Neck and back pain - well, I've had that off and on for years, but much less now that I've started seeing a physical therapist that specializes in neuro problems - and she told me that my posture was awful (okay, that I knew), did some work on my back, (I can't describe what except that it hurt a lot, briefly) and now I stand up straight and Voila! No pain! And I exercise daily. She specializes he helping people with PD get their bodies to working normally again and releasing the tightness....I don't know if PD was the cause of the back, neck problems, but this PT appears to have been a good answer.

Eyes - well, presbyopia is an age-related condition in which the eye can no longer focus properly. Happens most when you are tired. That happens to be my eye problem, as diagnosed by an eye doc, who sees no relation to PD as this is a common condition. Glasses help to correct this. I don't really think a neuro is qualified to diagnose the cause of eye problems, except to say it may be this or that or related or not to PD.
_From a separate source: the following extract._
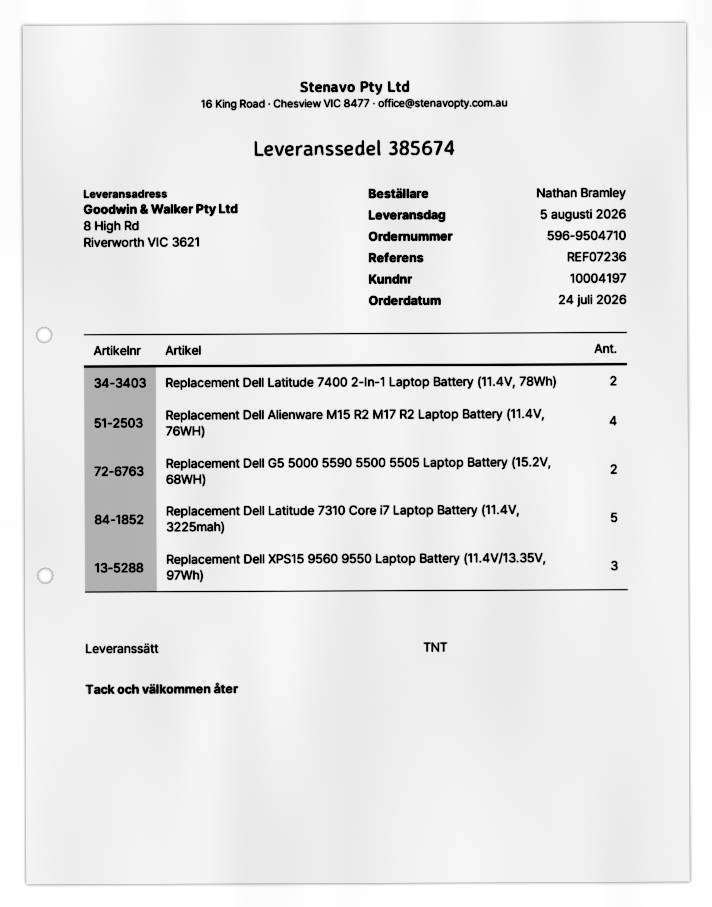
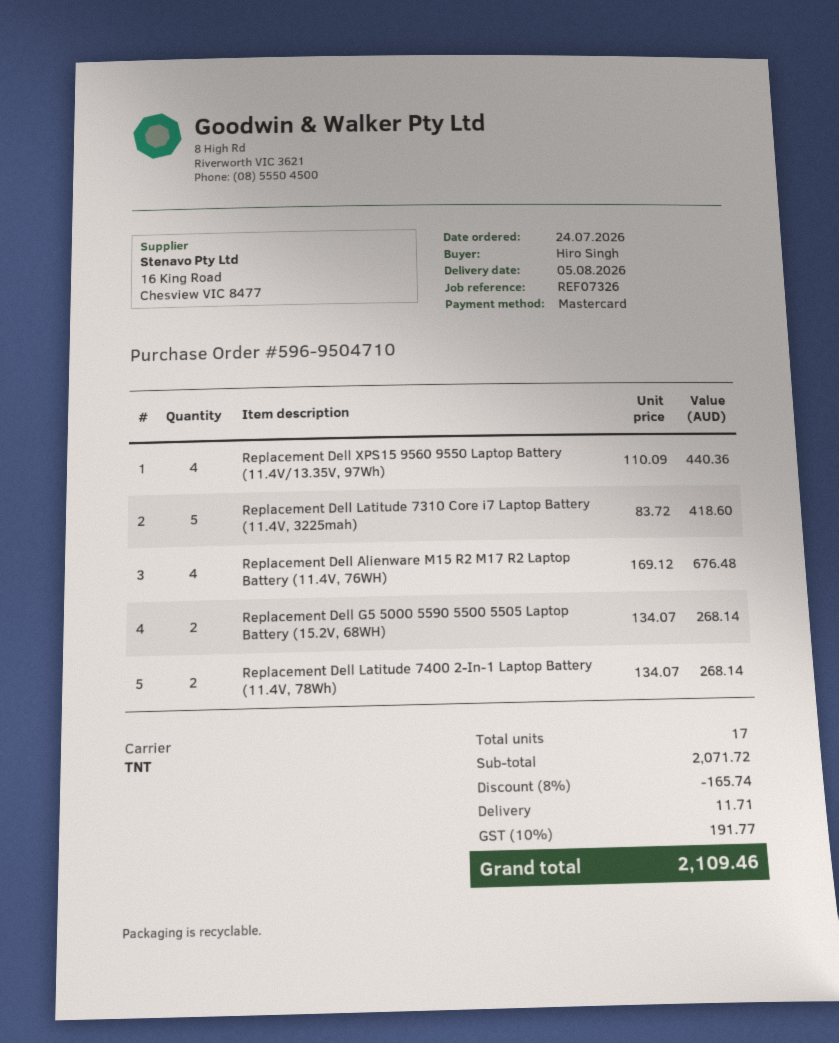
reference: REF07236 -> REF07326
ordered by: Nathan Bramley -> Hiro Singh
Replacement Dell XPS15 9560 9550 Laptop Battery (11.4V/13.35V, 97Wh): 3 -> 4

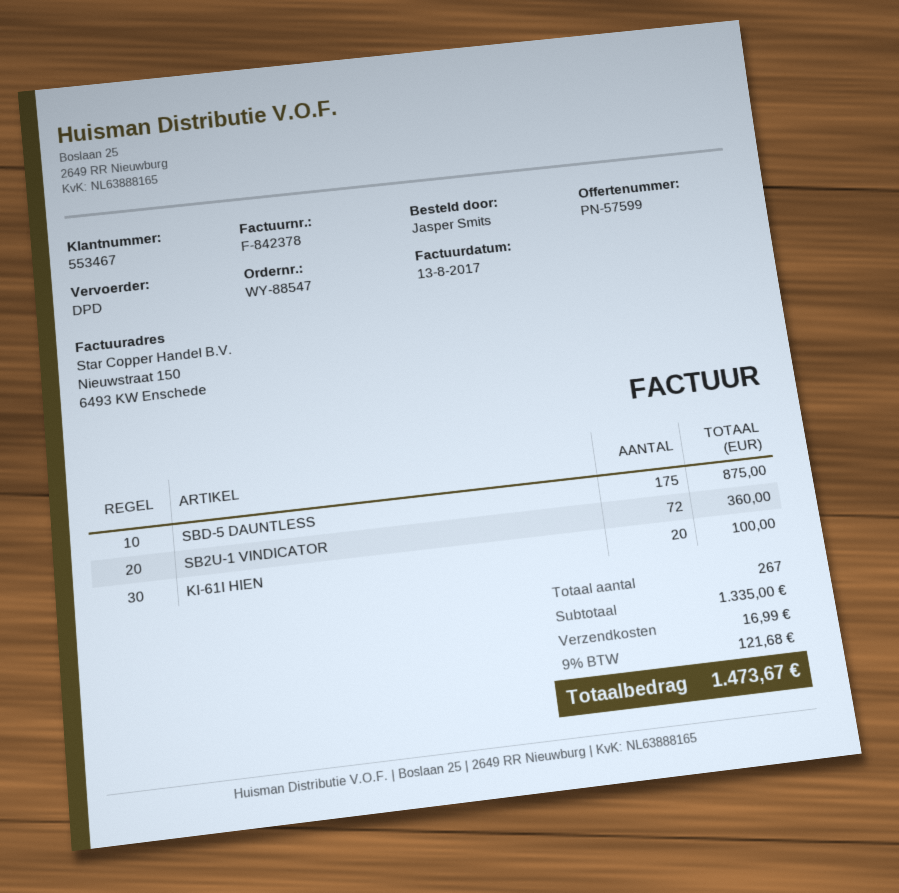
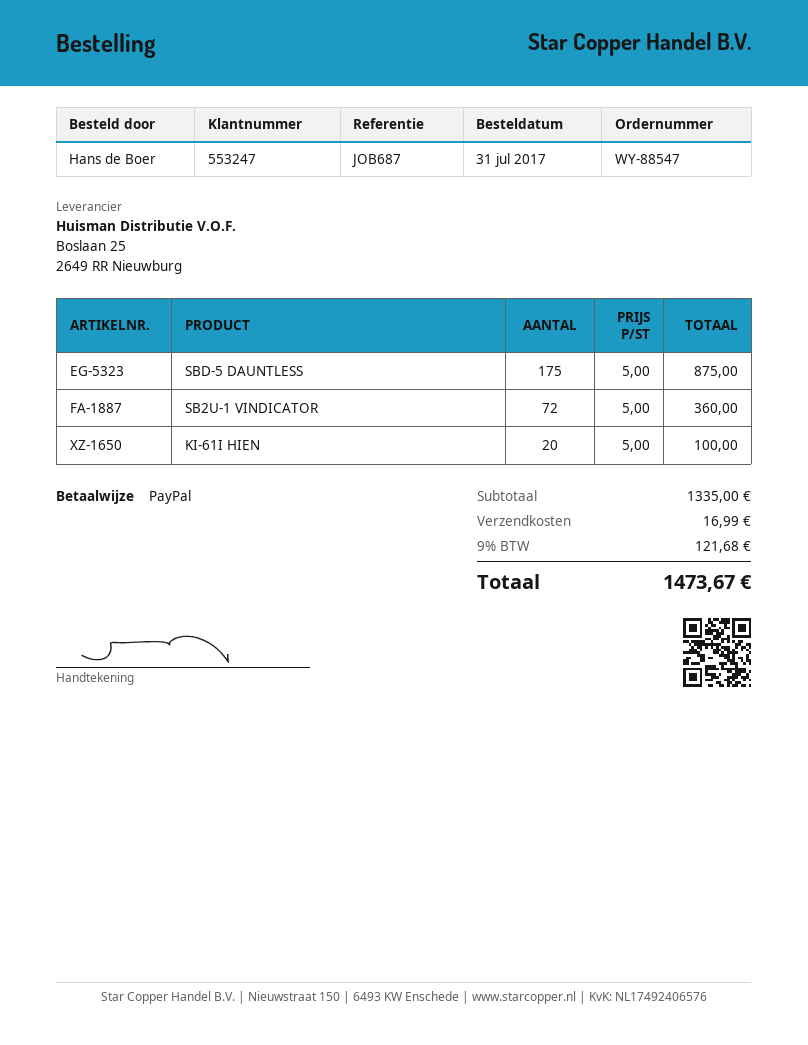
customer number: 553467 -> 553247
ordered by: Jasper Smits -> Hans de Boer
Don't know about the dosing issues - I just know that my Sinemet/Mirapex combo doesn't last as long as it used to - unless I am doing something physical, and then my 3 hour schedule may go to 5 hours....

No advice about which neuro you should see, but don't rule out seeing other specialists just because something may be attributed to Parkinson's. It still needs treating if it bothers you. I would be more put off if my medical providers just wrote off all my ills to PD and, told me nothing could be done, then ignored them!

I guess the purported benefits of the second opinion cut both ways. Good luck negotiating the medical maze....Parkinson's puts us in a very complex situation. It's certainly the most challenging thing I've tried to manage - well, maybe child-rearing is right up there, but that is another forum.